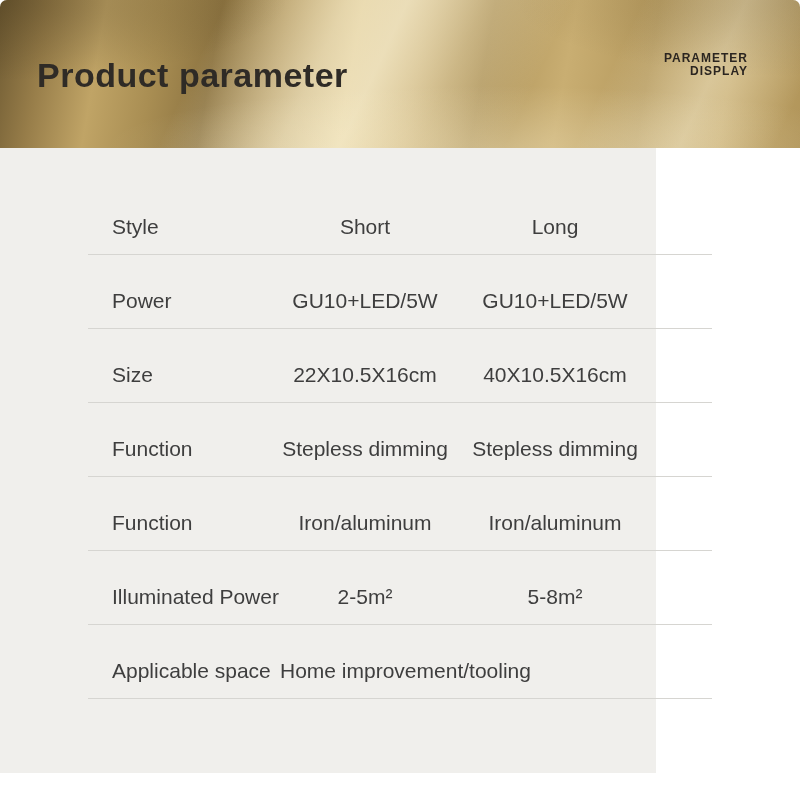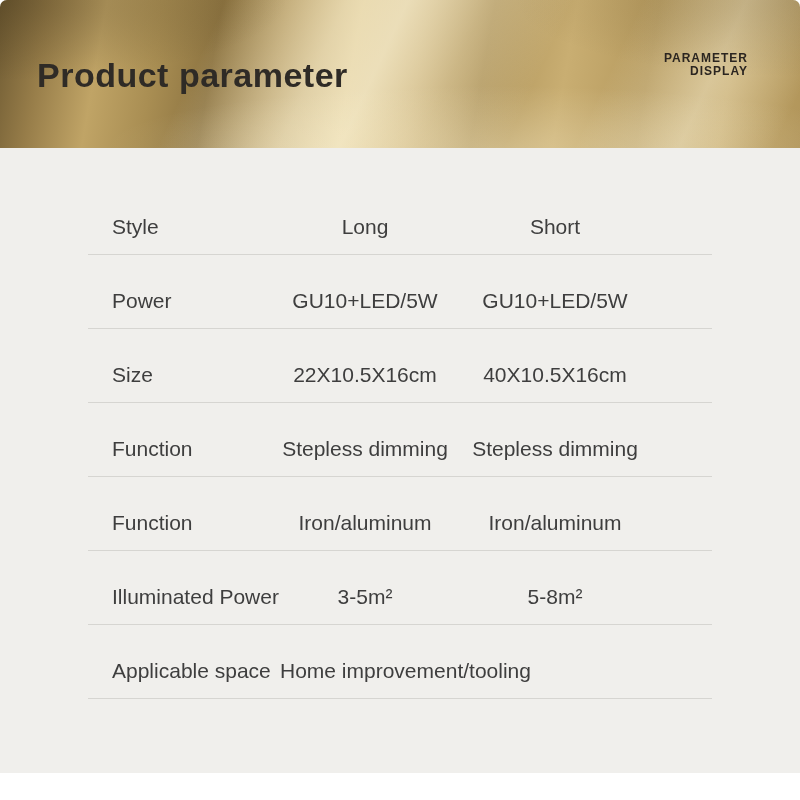--- a/index.html
+++ b/index.html
@@ -81,7 +81,7 @@
   .sheet {
     position: absolute;
     left: 0; top: 148px;
-    width: 800px; height: 625px;
+    width: 656px; height: 625px;
     background: #f0efec;
   }
 

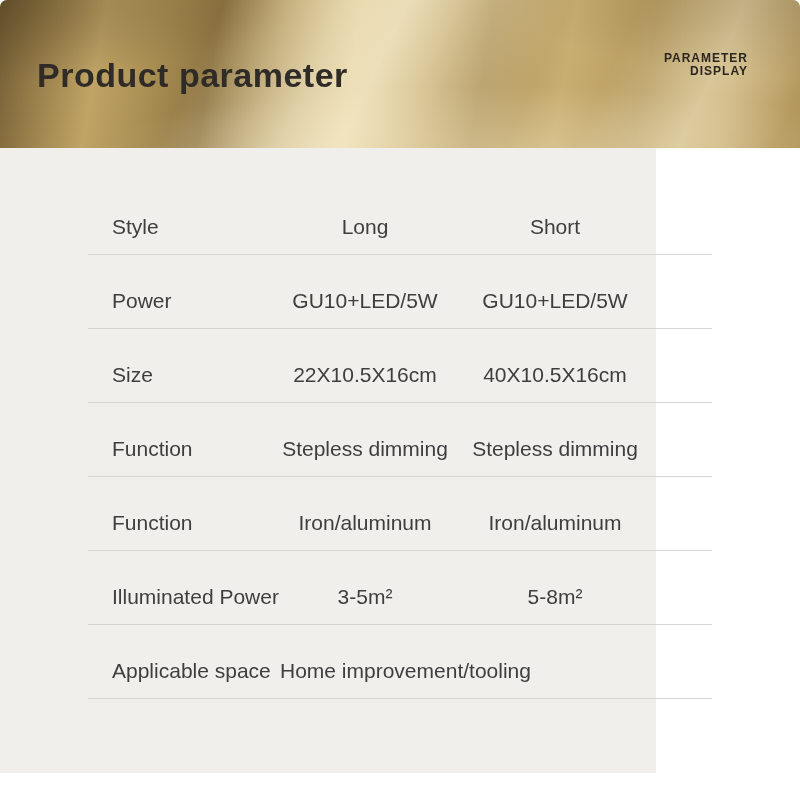--- a/index.html
+++ b/index.html
@@ -128,8 +128,8 @@
 
       <div class="spec-row">
         <div class="cell-label">Style</div>
+        <div class="cell-val">Short</div>
         <div class="cell-val">Long</div>
-        <div class="cell-val">Short</div>
       </div>
 
       <div class="spec-row">

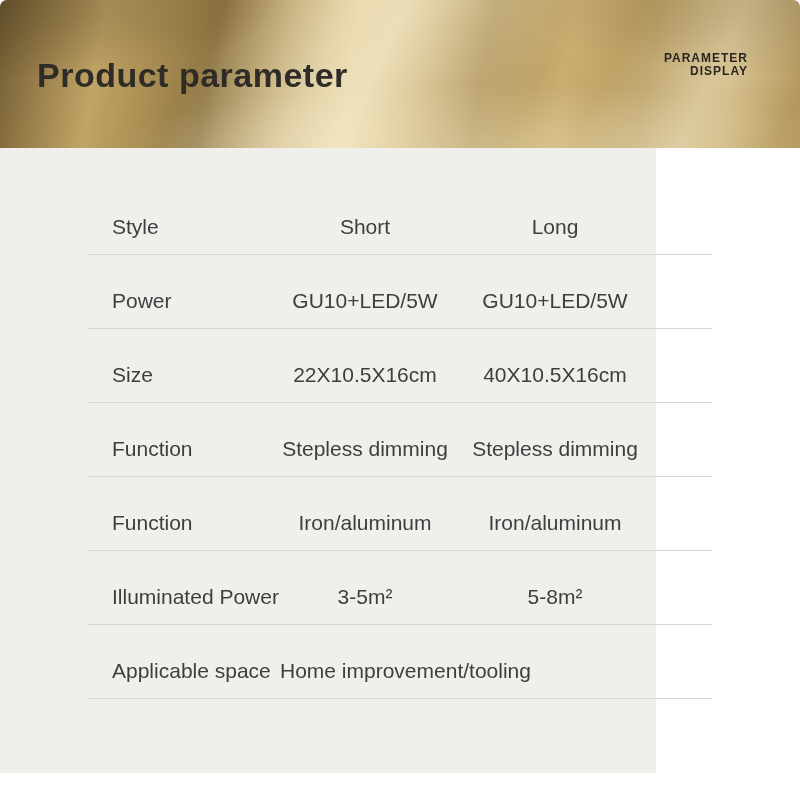--- a/index.html
+++ b/index.html
@@ -158,7 +158,7 @@
 
       <div class="spec-row">
         <div class="cell-label">Illuminated Power</div>
-        <div class="cell-val">3-5m²</div>
+        <div class="cell-val">2-5m²</div>
         <div class="cell-val">5-8m²</div>
       </div>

━━━━━━━━

*THE PROBLEM*
All of the data above should be printed again exactly, though none of the pictures belong in the copy.

*ANSWER SECTION*
--- a/index.html
+++ b/index.html
@@ -81,7 +81,7 @@
   .sheet {
     position: absolute;
     left: 0; top: 148px;
-    width: 800px; height: 625px;
+    width: 656px; height: 625px;
     background: #f0efec;
   }
 

--- a/index.html
+++ b/index.html
@@ -128,8 +128,8 @@
 
       <div class="spec-row">
         <div class="cell-label">Style</div>
+        <div class="cell-val">Short</div>
         <div class="cell-val">Long</div>
-        <div class="cell-val">Short</div>
       </div>
 
       <div class="spec-row">

--- a/index.html
+++ b/index.html
@@ -158,7 +158,7 @@
 
       <div class="spec-row">
         <div class="cell-label">Illuminated Power</div>
-        <div class="cell-val">3-5m²</div>
+        <div class="cell-val">2-5m²</div>
         <div class="cell-val">5-8m²</div>
       </div>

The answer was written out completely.